The recent Government paper 'Jobs for the Future' has highlighted that retail, the largest private sector employer in the UK, will be instrumental in limiting unemployment and lifting the country out of recession. This comes shortly after a poll by Skillsmart Retail revealed that 57 per cent of Conservative MPs felt that the Government did not value the retail sector highly enough.

As the Sector Skills Council for Retail, we have long known how vital the industry is politically, as well as socially and economically. It is in a unique position, being the bedrock of communities, a magnet for tourists and a fantastic route into sustainable employment for people of all ages and abilities. What other sector can offer flexible working, exciting professional careers with great pay, and the chance to learn the skills and knowledge to kick-start a career or set up a new business idea?

Retail employs 3 million people, 10 per cent of the UK workforce, with a high concentration of employees (31 per cent) being people below the age of 24. This remains an increasingly important issue at Government level, with youth unemployment having risen sharply to its highest rate since 1995, according to the latest figures from the Office for National Statistics.

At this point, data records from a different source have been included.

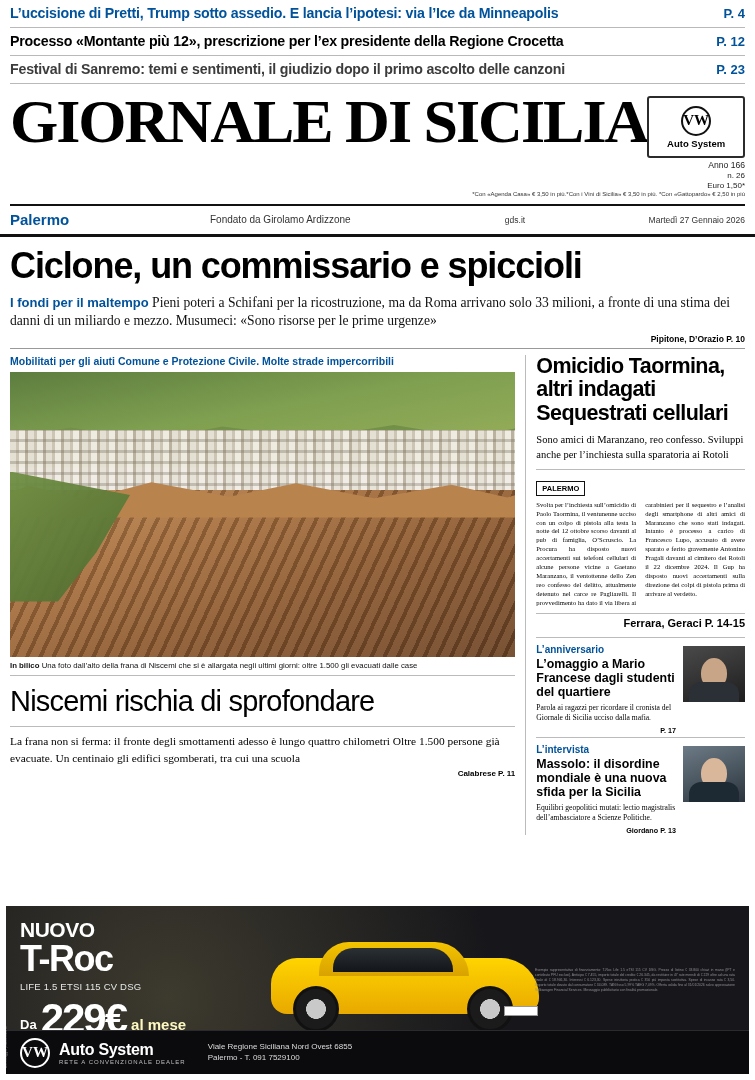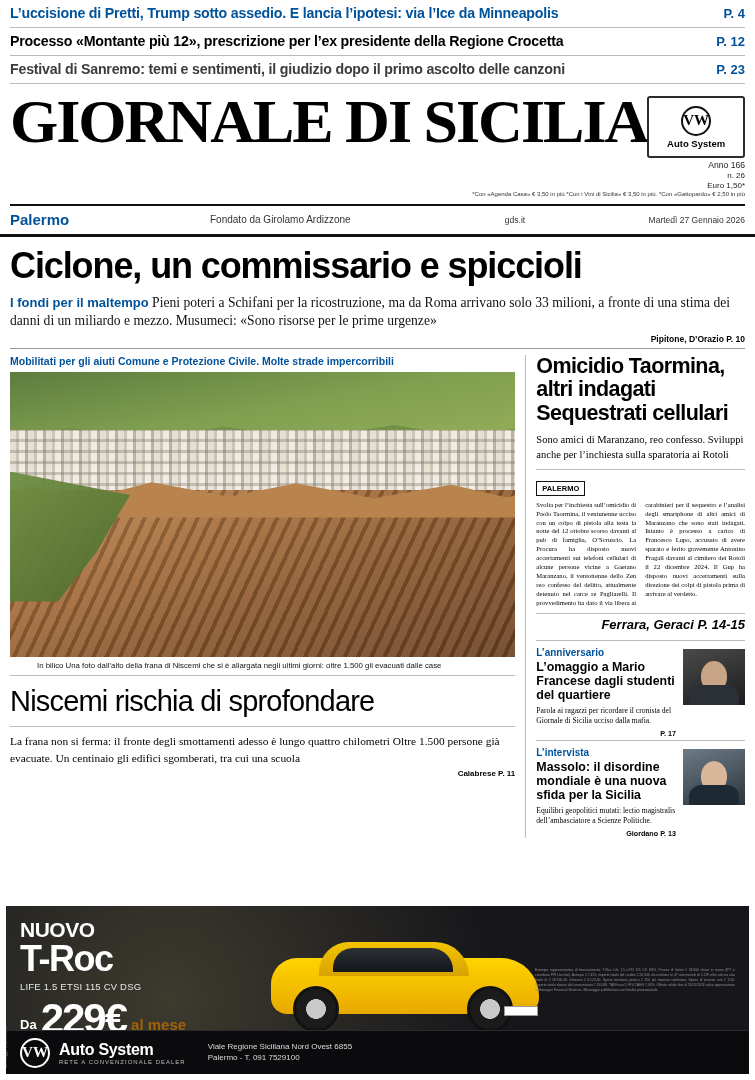--- a/index.html
+++ b/index.html
@@ -165,7 +165,7 @@
     font-family:"Liberation Serif", serif;
     border-bottom:1px solid #bbb; padding-bottom:5px;
   }
-  .rcredit { text-align:right; font-size:13px; font-weight:bold; margin:3px 0 8px 0;font-style:italic; }
+  .rcredit { text-align:right; font-size:11px; font-weight:bold; margin:3px 0 8px 0; }
 
   .brief { display:flex; gap:7px; border-top:1px solid #bbb; padding-top:6px; margin-top:2px;}
   .brief .bt { flex:1; }

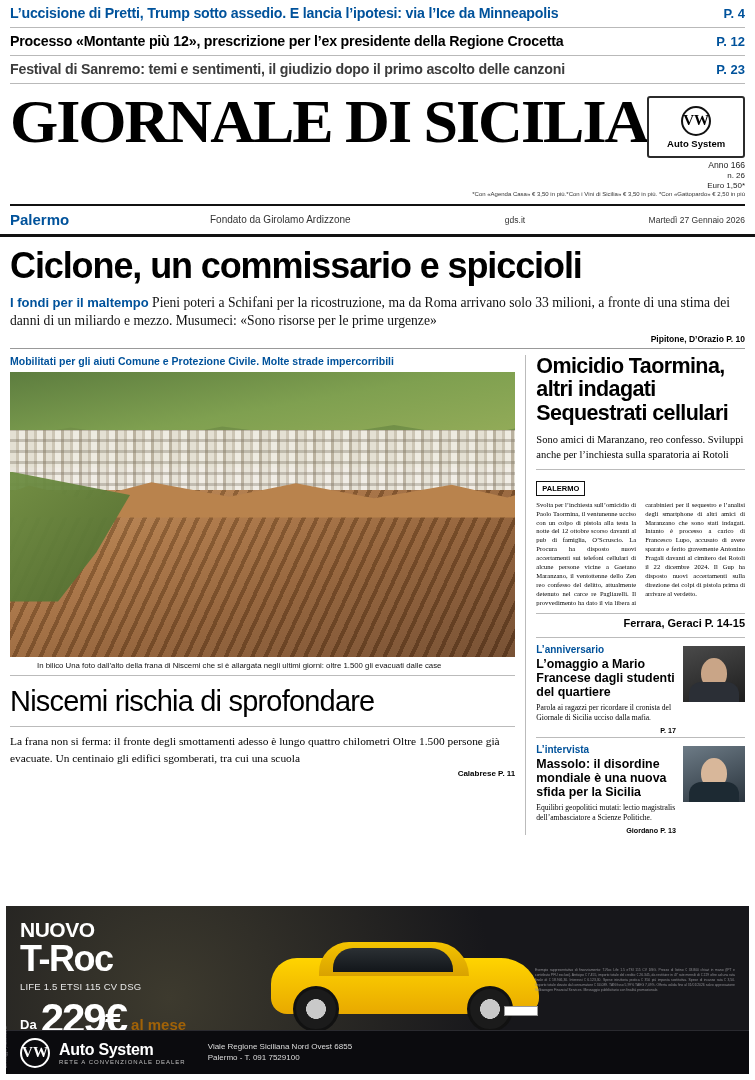--- a/index.html
+++ b/index.html
@@ -136,7 +136,7 @@
     font-size:7.8px; line-height:1.25; padding:4px 0 5px 0;
     border-bottom:1px solid #bbb; color:#111;
   }
-  .cap b { font-weight:normal;margin-left:27px; }
+  .cap b { font-weight:bold; }
   .colL h2 {
     margin:9px 0 8px 0; font-size:29px; font-weight:normal; letter-spacing:-0.8px;
     font-family:"Liberation Sans", sans-serif;

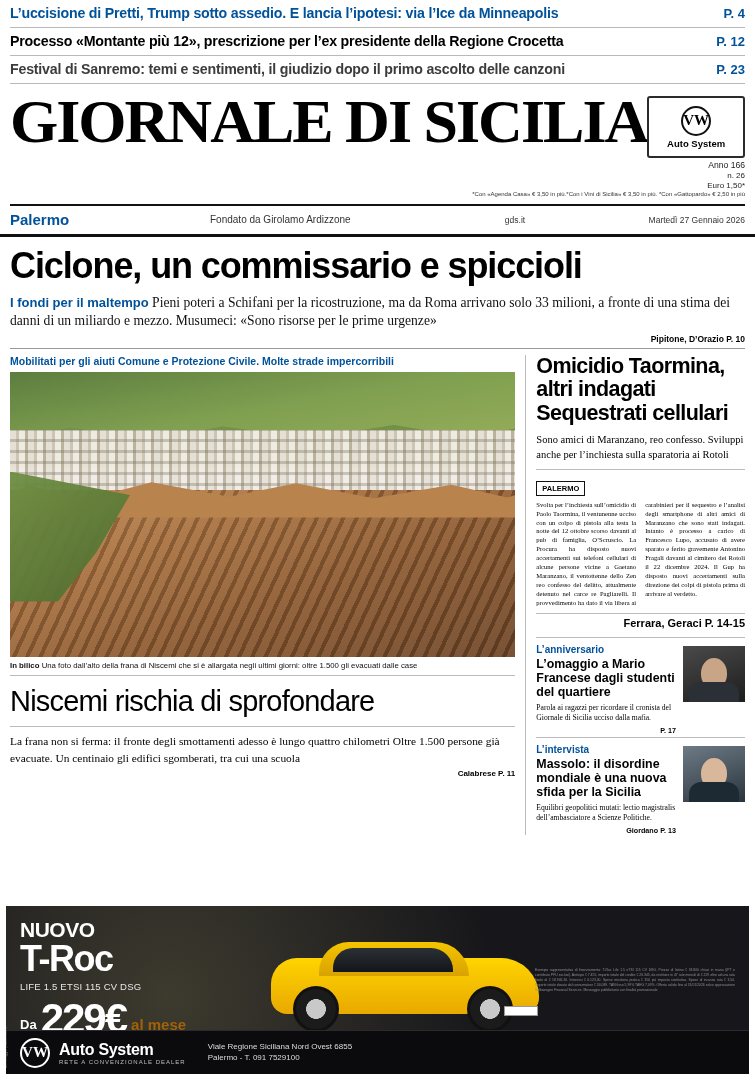--- a/index.html
+++ b/index.html
@@ -208,7 +208,7 @@
   .ad-price { display:flex; align-items:flex-end; color:#fff; margin-top:8px; }
   .ad-da { font-size:13px; font-weight:bold; margin-right:4px; margin-bottom:6px;}
   .ad-num { font-size:42px; font-weight:bold; letter-spacing:-2px; line-height:0.9;text-decoration:underline; }
-  .ad-mese { font-size:15px; font-weight:bold; margin-left:5px; margin-bottom:5px; color:#a16207;}
+  .ad-mese { font-size:15px; font-weight:bold; margin-left:5px; margin-bottom:5px; color:#fef9c3;}
   .ad-tan { font-size:9px; color:#f0f0f0; margin-top:2px; }
   .ad-car {
     position:absolute; left:255px; top:36px; width:290px; height:96px;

For young people starting work, retail offers bags of potential. It helps develop skills necessary not only for a successful retail career, but that can act as a great platform for entry to any sector. It is regularly cited as one of the best places to learn cutting-edge management skills and, regardless of the level at which people enter, the career pathways are varied and plentiful.

From graduates looking to make their mark in some of the UK's biggest businesses to returners to work looking for employment after a few years out of the market, there are many ways to climb the ladder. Regardless of the qualifications an individual may hold when they start, there are progression opportunities from shop floor into management for anyone with the right attitude, and competitive salaries at every level. For long-term unemployed or older workers, it's a good route to re-employment, offering low entry barriers and building confidence.

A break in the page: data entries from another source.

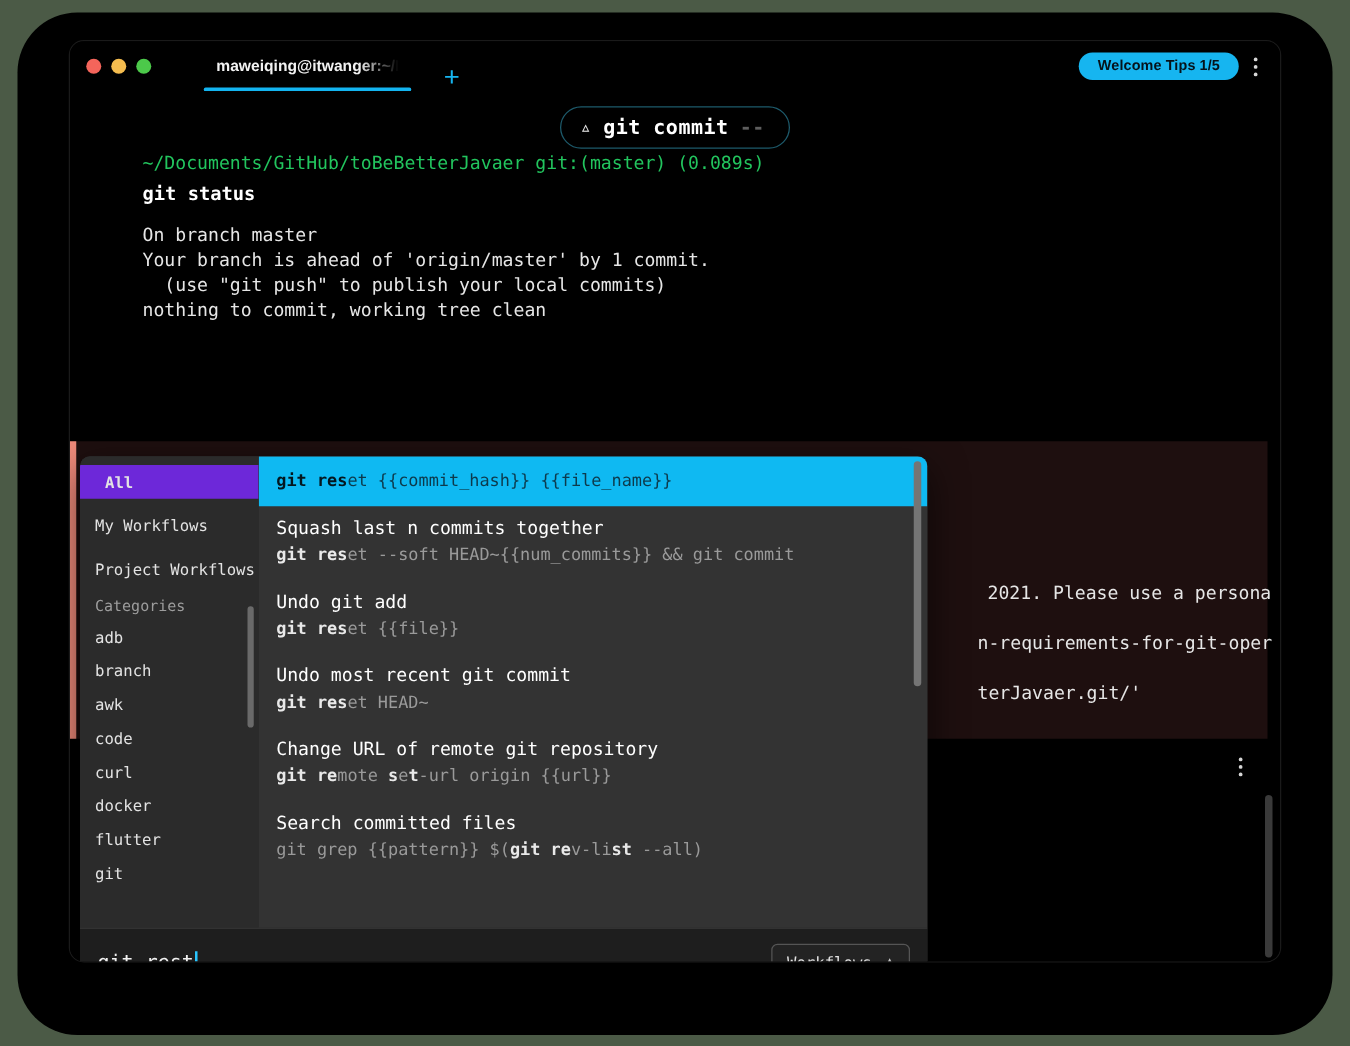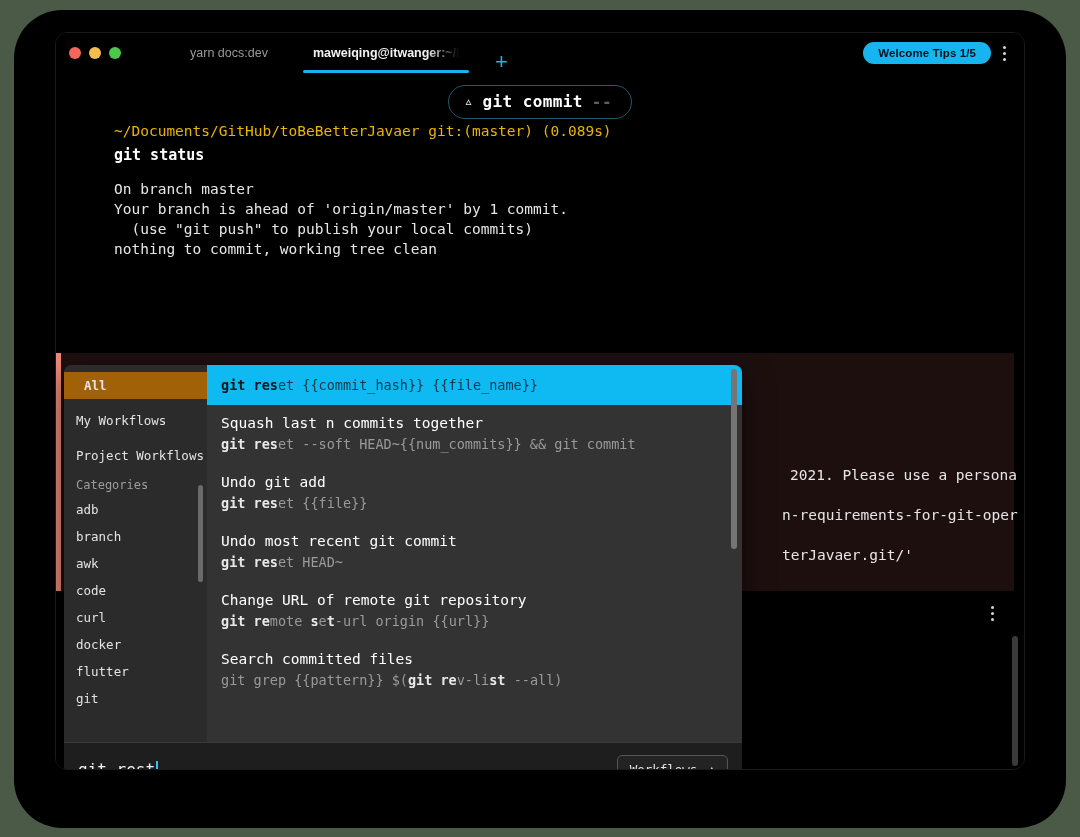--- a/index.html
+++ b/index.html
@@ -199,9 +199,6 @@
       </div>
 
       <div class="tabs">
-        <div class="tab">
-          <span class="tab-label">yarn docs:dev</span>
-        </div>
         <div class="tab active">
           <span class="tab-label">maweiqing@itwanger:~/Docum</span>
         </div>

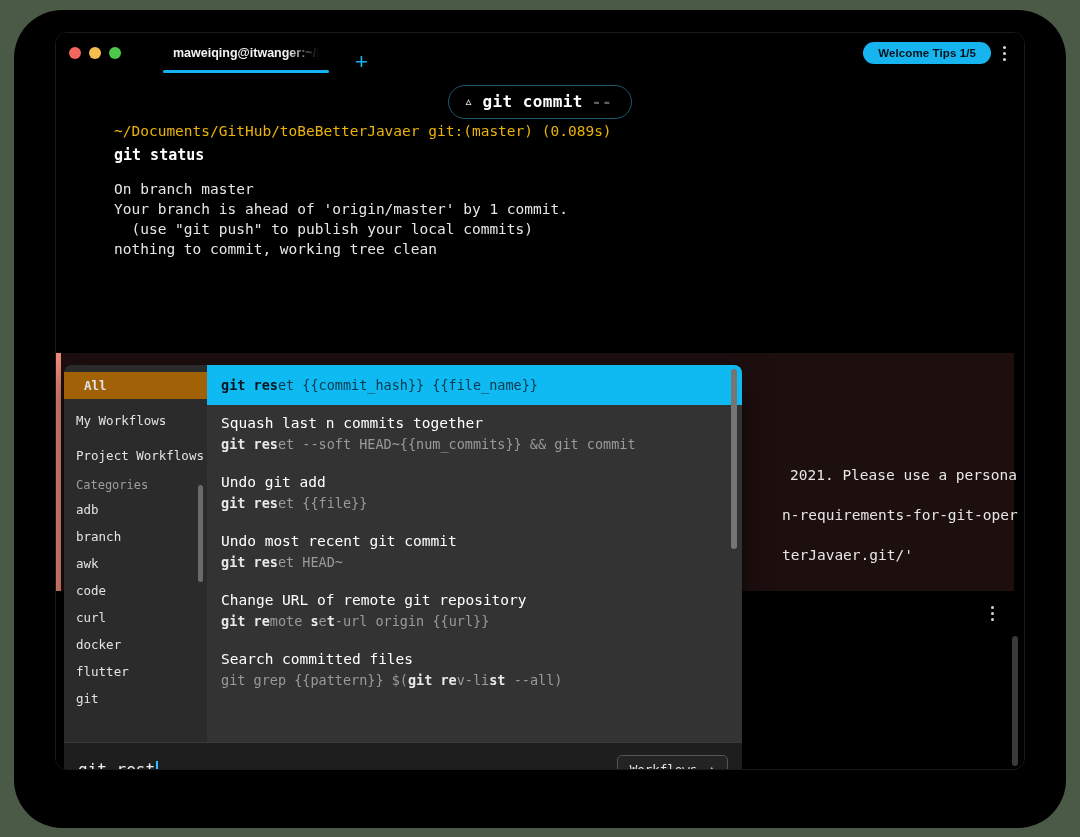--- a/index.html
+++ b/index.html
@@ -91,7 +91,7 @@
   .chip .dim { color: #5e5e5e; }
 
   .line { font-size: 14.5px; line-height: 20px; white-space: pre; }
-  .path { color: #eab308; }
+  .path { color: #22c55e; }
   .cmd { color: #ffffff; font-weight: bold; font-size: 15px; }
   .out { color: #e6e6e6; }
 

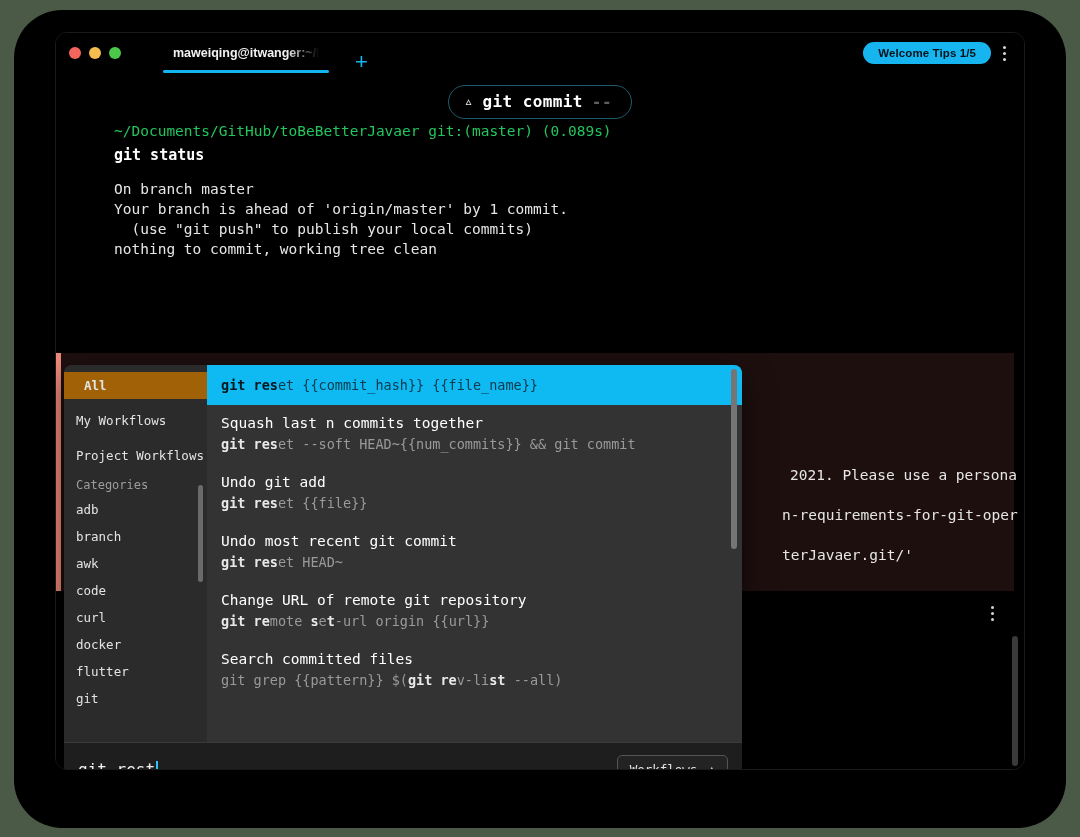--- a/index.html
+++ b/index.html
@@ -136,7 +136,7 @@
     font-size: 12.5px; color: #e3e3e3; padding: 6px 12px; cursor: pointer;
     white-space: nowrap;
   }
-  .side-item.active { background: #a16207; font-weight: bold; padding-left: 20px; }
+  .side-item.active { background: #6d28d9; font-weight: bold; padding-left: 20px; }
   .side-head {
     font-size: 12px; color: #9d9d9d; padding: 9px 12px 4px; cursor: default;
   }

With a range of careers, such as operations and logistics, buying, visual merchandising, HR, finance, IT and marketing, retail has a diverse workforce and plenty of areas of special interest. It also offers a range of part-time, local and flexible working patterns to many people who have family, study or other work commitments.

Even in a recession, retail is the UK's favourite pastime. The industry is predicted to recruit significant numbers of workers over the next 10 years. These factors put retail in a unique position as the sector that can help people into sustainable employment and support economic recovery. But, going forward, skills remain central to a productive and high-performing industry. All retail employees must have the skills to develop their careers and contribute to improved productivity and profitability. An important step forward in achieving this has been the biggest overhaul of retail qualifications in 20 years, which came into effect in September this year.

Following demands for a simpler and transparent system from retailers, Skillsmart Retail worked to ensure retail became one of the first sectors to redesign its qualifications to fit into the new Qualifications and Credit Framework (QCF), a credit-based system that allows individuals to gain qualifications at their own pace along flexible routes. This gives learners the freedom to choose the direction of their career and the option to build bespoke fit-for-purpose learning packages. Employers will benefit from having their in-house training programmes mapped to QCF units, giving their employees nationally recognised qualifications.

The National Skills Academy for Retail's network of retail skills shops launched in April made it easier for everyone to access these qualifications, offering advice, training, qualifications, courses, placements, work experience and store management programmes. Alongside developments such as a new retail-specific diploma running alongside A-levels and GCSEs in England available from 2010, we will set a national benchmark for world-class skills across the industry. This will ensure we retain a highly skilled workforce in productive retail businesses, capable of delivering the very best service and boosting retail's current £268bn-a-year contribution to the economy.